Aundh high school students performing Surya Namaskar, 1924

Bhavanrao Pant (1868–1951) the King of Aundh (a small principality in British-ruled India) noticed this muscular activity and latched onto the practice as an Indian alternative to European styles of exercise in the late 19th century. He required it to be taught throughout Aundh as early as 1898—when he just was a minister in the government. This happened at the dawn of the modern yoga movement. (Swami Vivekananda had introduced America to yoga only five years before.) We get diagrams of the practice from Pant’s writing and from that of his son, Apa, (who became a diplomat when Aundh was dissolved after Indian independence in 1947).

We know that the Hatha yoga asanas and the pose-like karanas of Indian dance (described in the 1st century Natya Shastra) have remained mostly unchanged for thousands of years. 

We also see sadhu (holy man) tapasic (heat-building) practices where one or two arms are held up for months or years at a time. This practice is referenced in the 2nd Century Maitri Upanishad. The modern movements of the Sun Salutation practice, first popularized in books by Swami Sivananda beginning in the 1920s, may be centuries or millennia old.

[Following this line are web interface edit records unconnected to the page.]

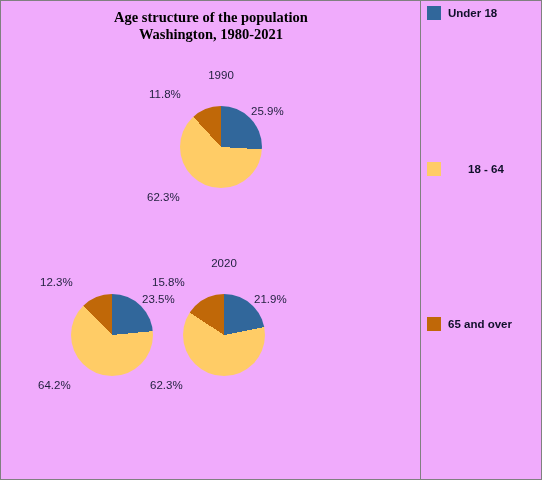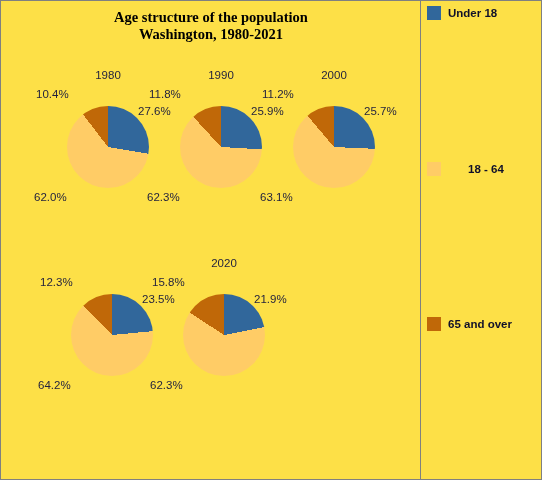"Age structure of the population" #figure { background: #fde047 -> #f0abfc }
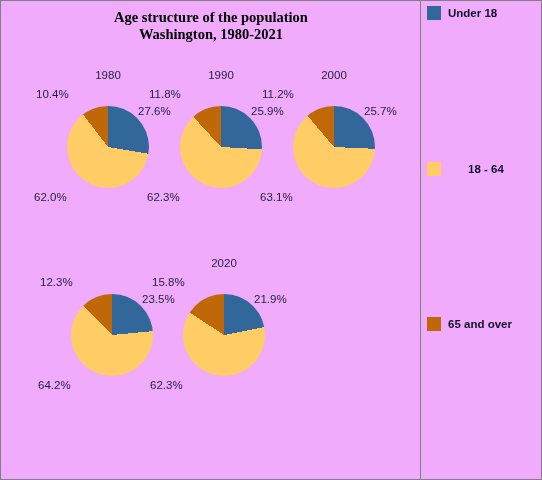"1980" div.pie-cell { html: <div> <div>1980</div> <div></div> <div>27.6%</div> <div>10.4%</div> <div>62.0%</div> </div> -> none }
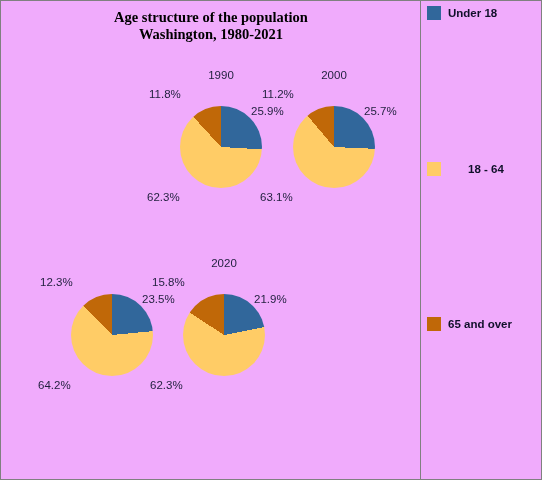"2000" div.pie-cell { html: <div> <div>2000</div> <div></div> <div>25.7%</div> <div>11.2%</div> <div>63.1%</div> </div> -> none }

Krishnamacharya, the guru of Iyengar and K. Pattabhi Jois, was one of many prominent teachers who used the sun salutation in their early 20th-century yoga routines. However, he modified it to increase its athleticism, creating the form popular today.  

Popularized byt K. P. Jois’ Ashtanga Vinyasa yoga, it highlights danda (“stick”) movements: updog, downdog, plank and chaturanga. 

The bethak–the half-squat we call Utkatasana–and the dands are common exercises in Indian wrestling and Krishnamacharya may have learned them from his colleague, Kola Iyer, who employed them in routines with yoga and weights.  K re-engineered the Sun Salute with these vayam (fitness) add-ons to make the practice more athletic (partly for nationalistic aims) and then taught them to Jois and others. 

Jois made Sun Salutation and lightly modified forms of K’s work world-famous through his international teaching of Ashtanga Vinyasa Yoga.  This worldwide work began in 1964, when the president of the Belgian Yoga Association, Andre Van Lysbeth, studied with Jois for two months.  Jois took his first trip abroad, lecturing at a Sao Paulo, Brazil yoga conference in 1973 and taught his first Americans–David Williams, Norman Allen, and Nancy Gilgoff in Mysore that year. In 1975, he traveled to America for the first time, teaching at Williams’ studio in Encinitas, California–which Williams handed off to Jois’s son, Manju, after KPJ left town. 

The sun salutes that use the dandas, bethaks, Warrior One, Tadasana, and other discrete elements now found in throughout Hatha Yoga, is a set vocabulary that Jois incubated in Mysore for 40 years before teaching beyond India’s borders after 1975.  Krishnamacharya taught similar forms as early as the late 1920s. He offered them in book form in Yoga Makaranda (1934) and Yogasanagalu (1941). 

In the 1980s, the Ashtanga teacher, Tim Miller, and the Iyengar teacher, Roger Cole, began mixing and matching Jois’ Surya Namaskar elements in Southern California. This began the modern Vinyasa yoga revolution.  They called their innovations “Surya Namaskara C,” but now we just call all of this creative yoga movement “vinyasa yoga.”